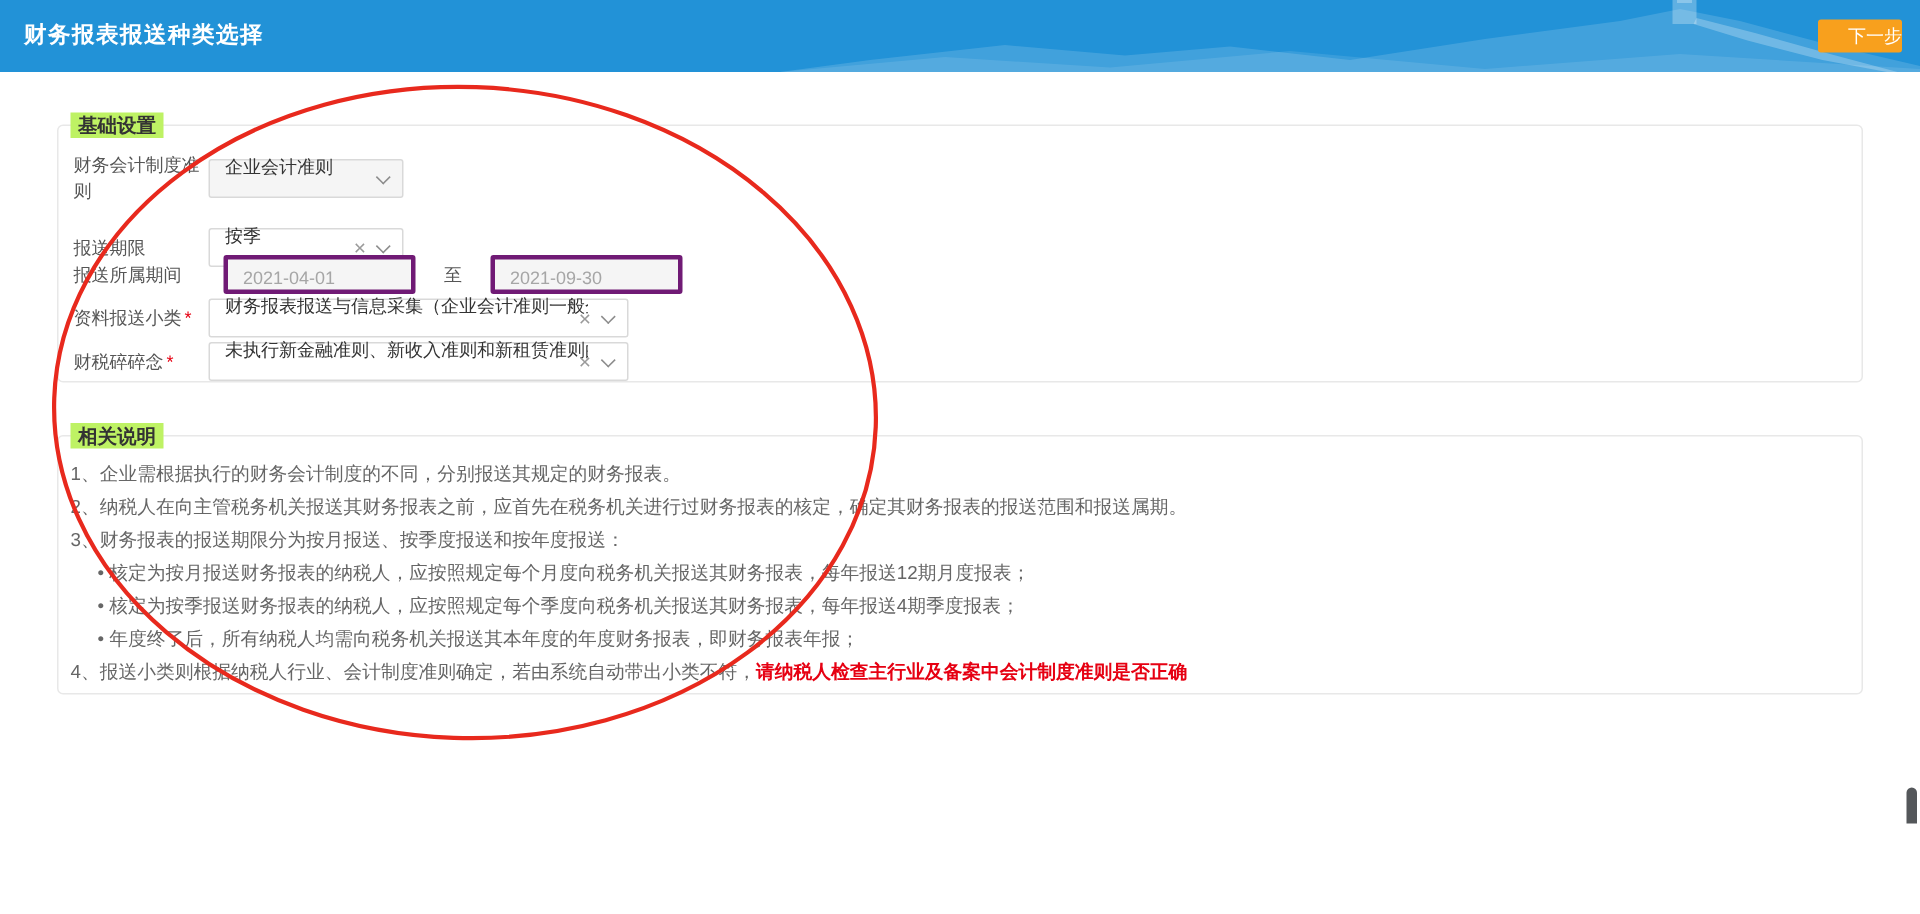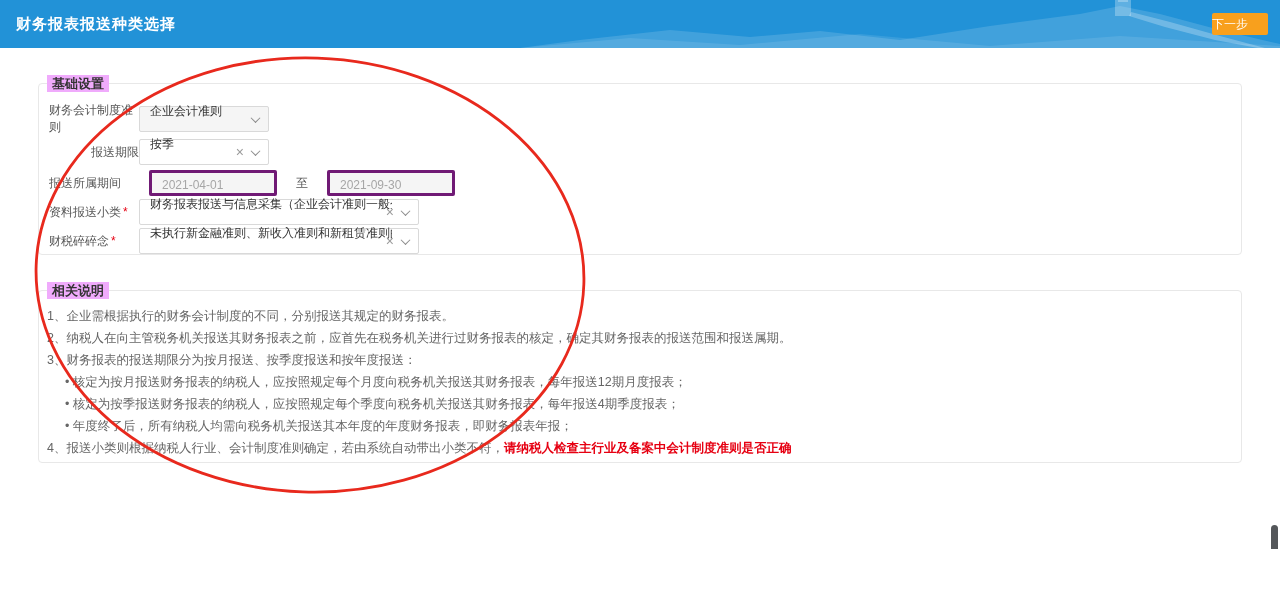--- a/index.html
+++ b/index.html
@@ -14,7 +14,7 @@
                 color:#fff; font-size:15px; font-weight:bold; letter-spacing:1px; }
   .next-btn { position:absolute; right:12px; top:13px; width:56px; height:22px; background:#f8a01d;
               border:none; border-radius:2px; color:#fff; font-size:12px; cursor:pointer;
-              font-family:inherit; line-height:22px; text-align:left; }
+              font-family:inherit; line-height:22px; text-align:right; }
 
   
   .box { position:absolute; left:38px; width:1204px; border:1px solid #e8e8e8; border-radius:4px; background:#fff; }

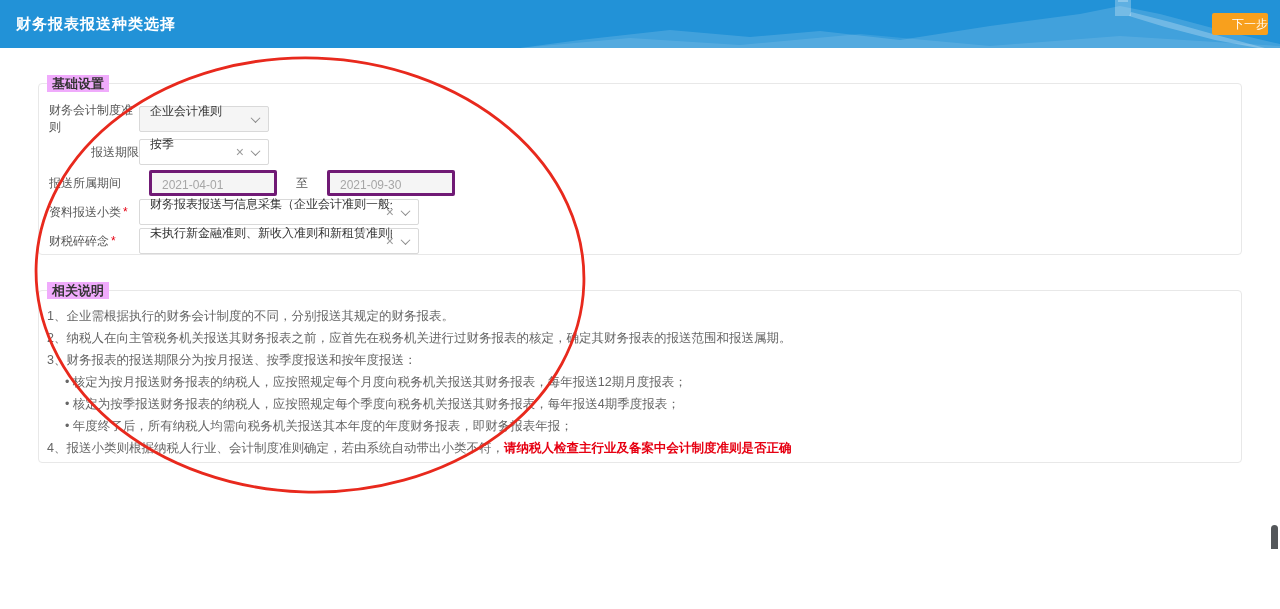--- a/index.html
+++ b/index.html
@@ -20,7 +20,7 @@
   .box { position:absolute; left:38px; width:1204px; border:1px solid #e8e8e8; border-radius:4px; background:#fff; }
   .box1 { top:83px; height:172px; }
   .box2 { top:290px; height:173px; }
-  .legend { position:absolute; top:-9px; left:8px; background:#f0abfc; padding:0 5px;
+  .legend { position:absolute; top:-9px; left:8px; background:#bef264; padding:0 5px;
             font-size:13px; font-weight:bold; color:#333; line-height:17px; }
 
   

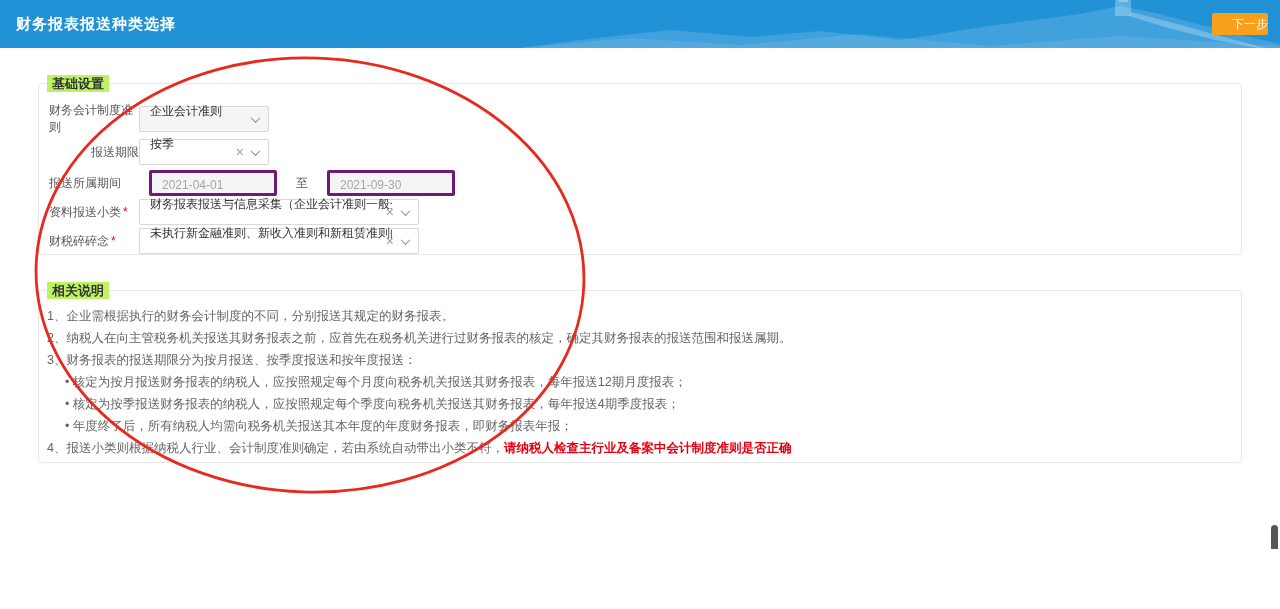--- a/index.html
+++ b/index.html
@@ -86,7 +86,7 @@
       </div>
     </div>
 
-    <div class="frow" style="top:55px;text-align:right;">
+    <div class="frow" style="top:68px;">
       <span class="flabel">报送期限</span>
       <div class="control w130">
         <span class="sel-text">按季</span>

********

▶ **INSTRUCTIONS TO FOLLOW**
The job is to copy each line from the material above that holds the word "inherit".

▶ **EXERCISE OUTPUT**
-              font-family:inherit; line-height:22px; text-align:left; }
+              font-family:inherit; line-height:22px; text-align:right; }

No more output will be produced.